The Gulf Countries and the Treaty on the Non-Proliferation of Nuclear Weapons


The Treaty on the Non-Proliferation of Nuclear Weapons (NPT) is an important issue for Arabs because it is a classic example of people who try to do good and fail. From one perspective, the treaty is strategic; from another perspective, it is existential.

The time has come for Arabs to speak as one and tell the world that they do not support the NPT because it discriminates between nations based on false values. It allows countries that possessed nuclear weapons before signing the treaty of 1965 to retain their nuclear arsenals, while simultaneously denying the possession of nuclear weapons to every other country in the world. Despite the admirable motives behind it, this agreement is unjust. What the world truly needs is the total abolition of all nuclear weapons.

In the meantime, the global community must completely reject the proliferation of nuclear weapons. Nuclear weapons allow the possibility of some insane ruler or narcissistic dictator starting a war that will end with the extinction of all life on this planet. There is no political system in any country—including the long-established democracies—that is guaranteed to prevent an unstable or malicious leader from gaining control of a nuclear arsenal with enough power to destroy the world. The United States dropped atomic bombs on Japan to destroy two non-military targets, the cities of Hiroshima and Nagasaki, killing and wounding hundreds of thousands of civilians. This was done even though U.S. leadership confirmed that Japan was nearing a decision to surrender, which would have ended the war. The U.S. has also employed toxic and carcinogenic chemicals. One example, known as Agent Orange, was used to burn, destroy, and poison nearly half the forests in Vietnam, causing disabilities and cancer for hundreds of thousands of Vietnamese people.

The premise from which the Non-Proliferation Treaty (NPT) was derived is that there are rational countries that would not use their nuclear weapons, and therefore could be trusted to maintain an arsenal of them; on the other hand, there are irrational, non-democratic countries that should not be allowed to possess nuclear weapons. This premise is based on illusion and a failure to consider the lessons of the tragic events in Japan and Vietnam, which were carried out by a democratic state.

It behooves us to closely examine the morals, culture, and ideology of the leaders who were democratically elected by millions of voters and to listen to their frightening statements concerning the ongoing dispute between the U.S. and North Korea. Their words validate the assumption that there is great potential for the misuse of nuclear weapons by those nations that possess them, democratic though some of them may be.

Arabs currently live with this nuclear threat in all its aspects and complexities—Israel, led by a far-right government, possesses an arsenal of nuclear weapons and has refused to sign the NPT. This situation has prompted countries in the region to consider acquiring their own nuclear weapons to protect themselves from looming Israeli threats. Therefore, it is the obligation of the Arab world to call not only for non-proliferation, but also for the complete abolition of nuclear weapons, which would require that all nuclear weapons in the world be destroyed.

Nuclear disarmament should be the position of regional Arab organizations such as the GCC, the Arab League, the Arab Maghreb Union, and the Organization of Islamic Cooperation. Just as Arabs led the non-aligned movement in the 1950s and 1960s, they can and should be at the forefront of this issue. Setting different rules for countries based on their international value, such that some countries possess a far greater potential for destruction than others, is unacceptable. We need to limit the effect of distractions such as political and media scandals about the madness of this president or the lack of confidence in the leadership of that state.

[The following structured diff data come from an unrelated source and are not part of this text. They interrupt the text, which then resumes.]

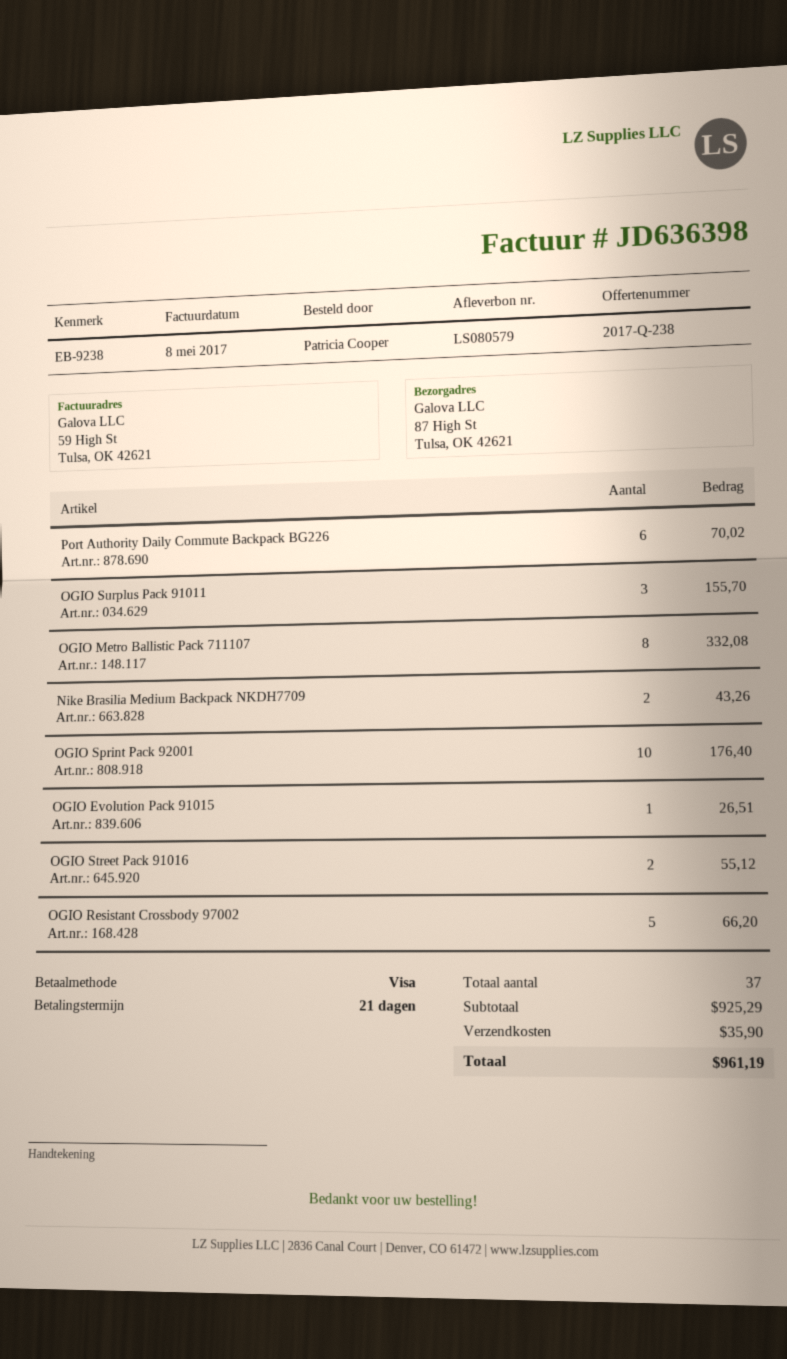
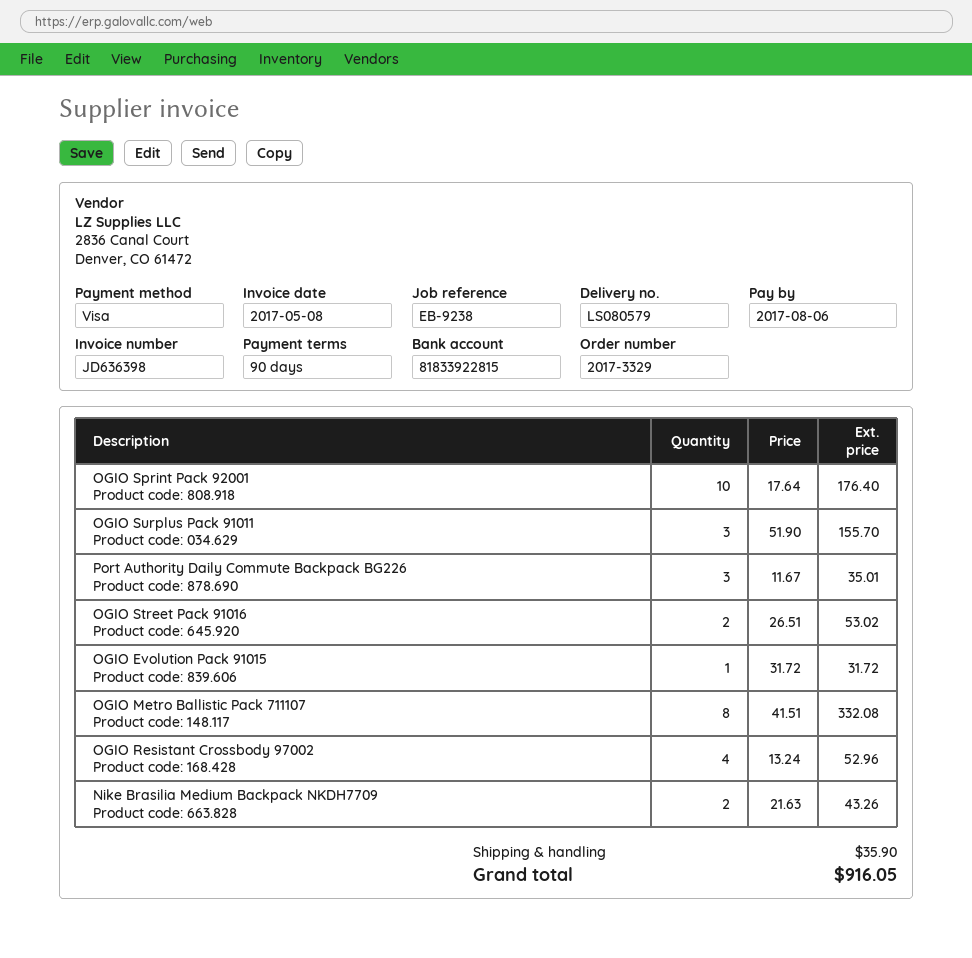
payment terms: 21 days -> 90 days
Port Authority Daily Commute Backpack BG226: 6 for 70.02 -> 3 for 35.01
OGIO Evolution Pack 91015: 1 for 26.51 -> 1 for 31.72
OGIO Street Pack 91016: 2 for 55.12 -> 2 for 53.02
OGIO Resistant Crossbody 97002: 5 for 66.20 -> 4 for 52.96
total: 961.19 -> 916.05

The subject of nuclear weaponry is not a political issue, subject to political compromises and changes in opinion. Rather, it is an existential issue that needs to be addressed as such.

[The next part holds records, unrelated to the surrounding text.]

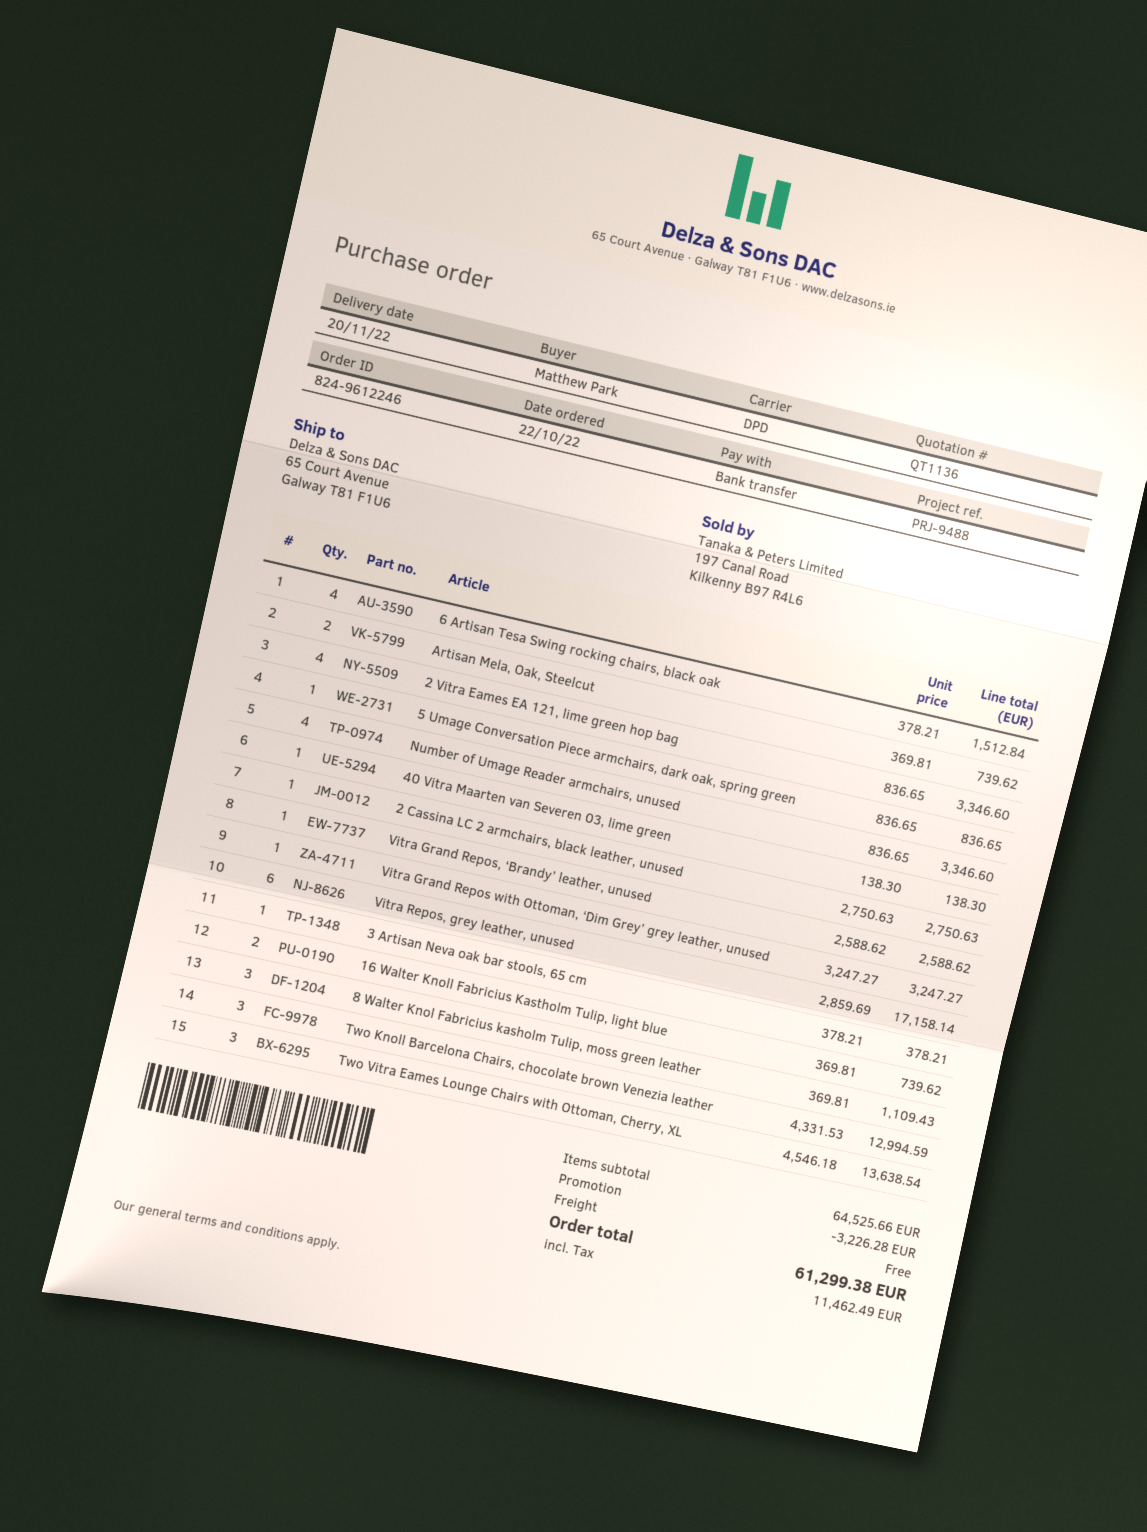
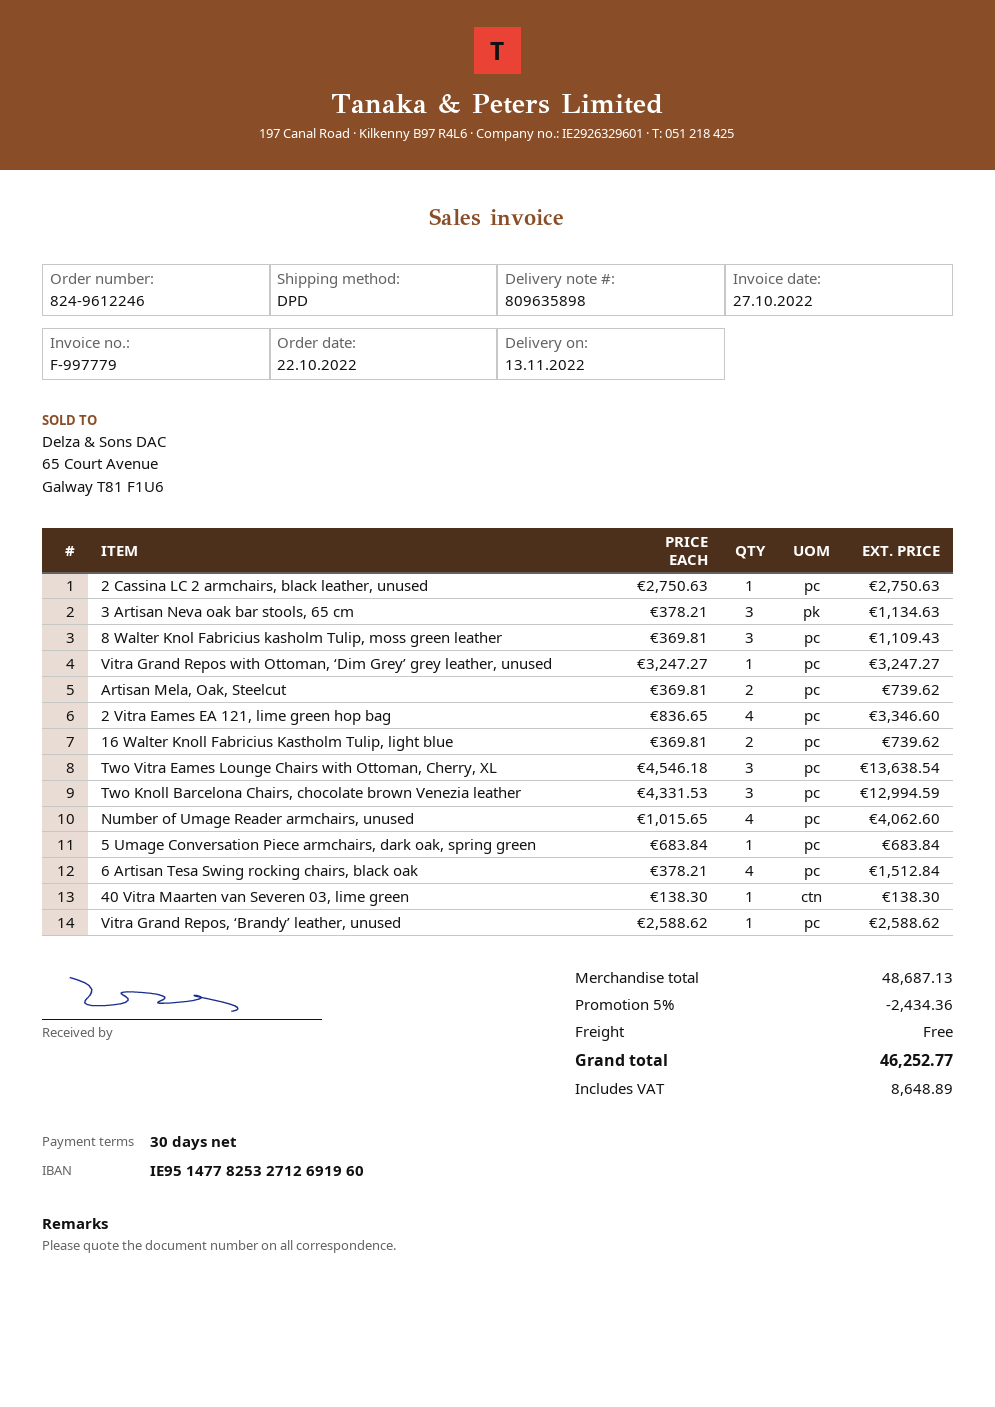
delivery date: 2022-11-20 -> 2022-11-13
5 Umage Conversation Piece armchairs, dark oak, spring green: 1 x 836.65 = 836.65 -> 1 x 683.84 = 683.84
Number of Umage Reader armchairs, unused: 4 x 836.65 = 3346.60 -> 4 x 1015.65 = 4062.60
Vitra Repos, grey leather, unused: 6 x 2859.69 = 17158.14 -> none
3 Artisan Neva oak bar stools, 65 cm: 1 x 378.21 = 378.21 -> 3 x 378.21 = 1134.63
subtotal: 64525.66 -> 48687.13
discount: 3226.28 -> 2434.36
tax: 11462.49 -> 8648.89
total: 61299.38 -> 46252.77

Of course, everyone is aware that Arabs are in a state of political paralysis, infighting, and helplessness. This means that the Arab political system, if such may be said to exist, is incapable of taking the initiative on any subject at any level.

Nonetheless, various Arab groups can use social media to bring greater attention to the idea of nuclear disarmament in order to facilitate the formation of a global public voice demanding the destruction of all nuclear weapons and the prohibition of their possession by all countries. If the youth of this region succeed in doing something about this difficult issue, they will save us from having to listen to Arab officials talk about something they do not understand at all. Such officials far too often blame this issue on sectarian vulgarity, or the disputes between regimes, or the tendency to reflexively blame all of the Arab world’s problems on Europe and the United States. It is time for a new approach.